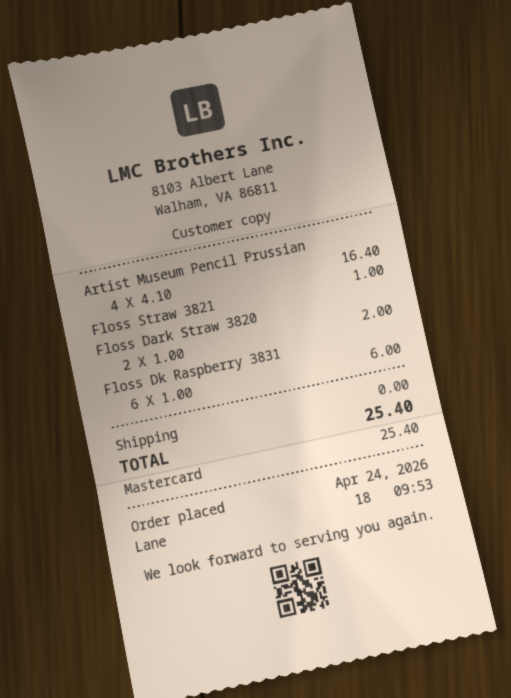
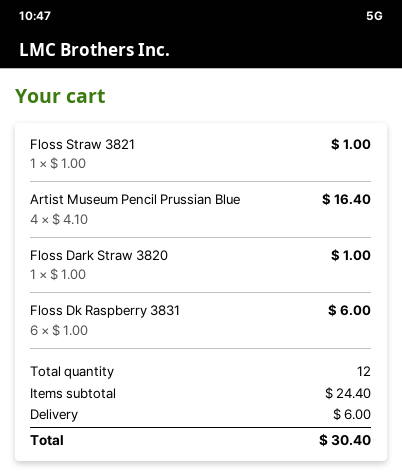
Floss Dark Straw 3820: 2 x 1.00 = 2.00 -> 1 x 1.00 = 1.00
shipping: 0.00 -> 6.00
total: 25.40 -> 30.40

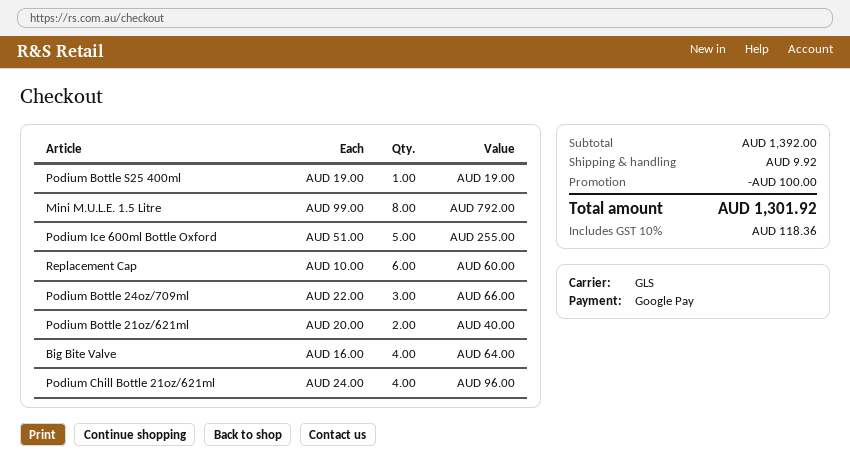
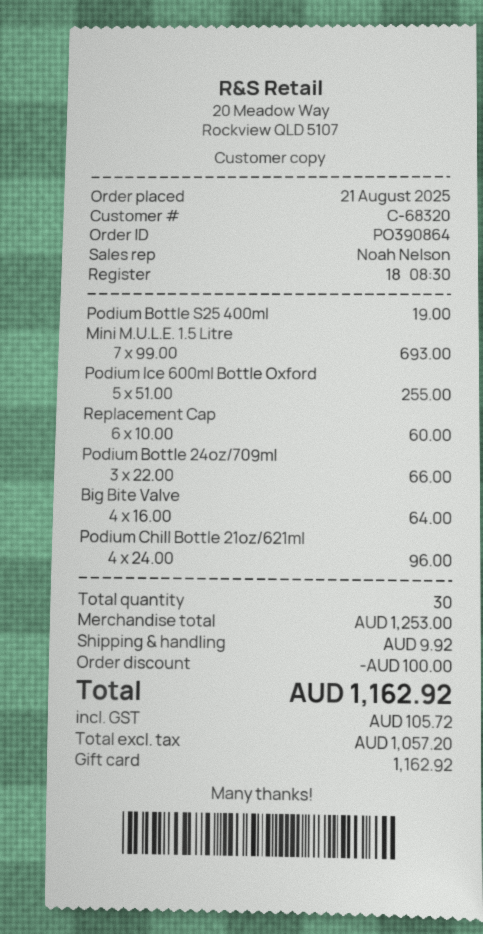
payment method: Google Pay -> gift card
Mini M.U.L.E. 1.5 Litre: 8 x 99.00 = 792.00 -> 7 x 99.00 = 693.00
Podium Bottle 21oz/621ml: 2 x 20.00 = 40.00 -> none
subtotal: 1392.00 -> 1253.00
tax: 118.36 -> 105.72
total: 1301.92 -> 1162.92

» PROBLEM
All lines from the one with "Podium Bottle 21oz/621ml: 2" to the end of the material above should be copied exactly, both ends included, and nothing else.

» ANSWER BOX
Podium Bottle 21oz/621ml: 2 x 20.00 = 40.00 -> none
subtotal: 1392.00 -> 1253.00
tax: 118.36 -> 105.72
total: 1301.92 -> 1162.92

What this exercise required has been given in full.